Periodic Exporting: A batching strategy where the collector aggregates metrics in memory and flushes them to the backend at regular intervals, reducing network overhead and respecting API rate limits.
Resource Attributes: Metadata attached to all telemetry from a source (service.name, host.name, deployment.environment) that enables filtering and correlation across distributed systems.

How the Collector Works
Before diving into implementation, let's map out the collector's architecture.

The collector sits between your data source and your observability backend, performing three functions:
- Fetch: Poll the external API on a defined schedule
- Transform: Parse vendor-specific JSON/XML/CSV into standardized OTEL metrics
- Export: Push formatted telemetry to any OTLP-compatible backend
Key Python SDK Components
Three core OpenTelemetry SDK classes form the collector's backbone:
MeterProvider is the factory that creates metric instruments. Think of it as the central registry for all measurements your collector will produce. You configure it once with resource attributes (service name, environment) and exporters.
PeriodicExportingMetricReader controls the batching and transmission schedule. This is critical -- you don't send individual metric updates over the network; instead, you aggregate them in memory and flush every N seconds.

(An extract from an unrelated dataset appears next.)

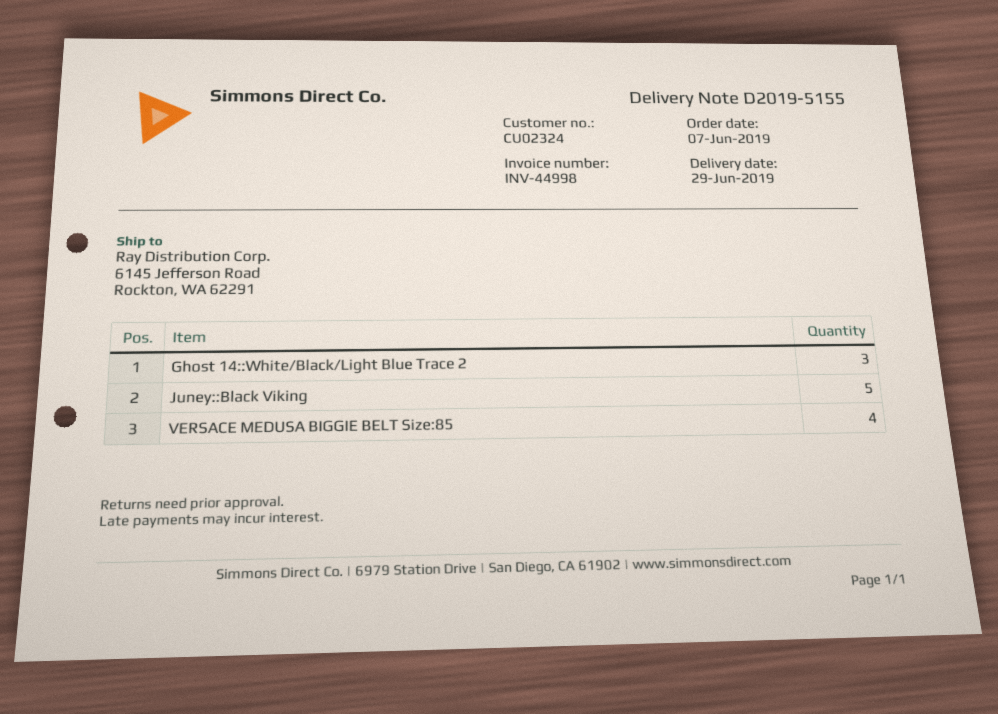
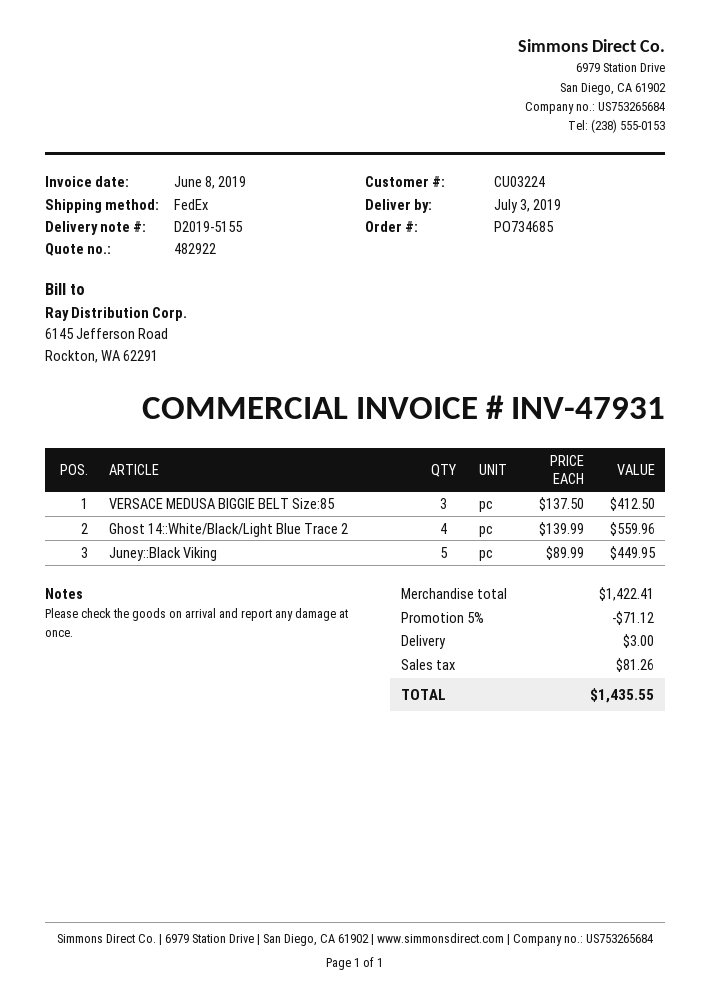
delivery date: 2019-06-29 -> 2019-07-03
invoice number: INV-44998 -> INV-47931
customer number: CU02324 -> CU03224
Ghost 14::White/Black/Light Blue Trace 2: 3 -> 4
VERSACE MEDUSA BIGGIE BELT Size:85: 4 -> 3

This is essential for respecting API rate limits.
OTLPMetricExporter packages your metrics into OTLP format (Protocol Buffers or JSON) and transmits them to your backend via HTTP or gRPC. It handles serialization, compression, and retry logic.
The relationship: MeterProvider uses PeriodicExportingMetricReader, which uses OTLPMetricExporter. Data flows through this pipeline: instrument -> reader -> exporter -> backend.
Setting Up the Development Environment
Modern Python development benefits from tools that eliminate dependency hell. We will use uv, a Rust-based package manager that is significantly faster than pip and handles virtual environments cleanly.
Installing uv
curl -LsSf https://astral.sh/uv/install.sh | shProject Initialization
# Create project directory
mkdir ip-rivian-otel && cd ip-rivian-otel
# Install and pin Python 3.14
uv python install 3.14
uv python pin 3.14
# Create virtual environment
uv venv --python 3.14
# Activate it
source .venv/bin/activate # Linux/Mac
# .venv\Scripts\activate # WindowsRequired Dependencies
Create requirements.txt:
opentelemetry-sdk
opentelemetry-exporter-otlp
opentelemetry-exporter-otlp-proto-httpInstall the dependencies:
uv pip install -r requirements.txtWhy Python for Collectors?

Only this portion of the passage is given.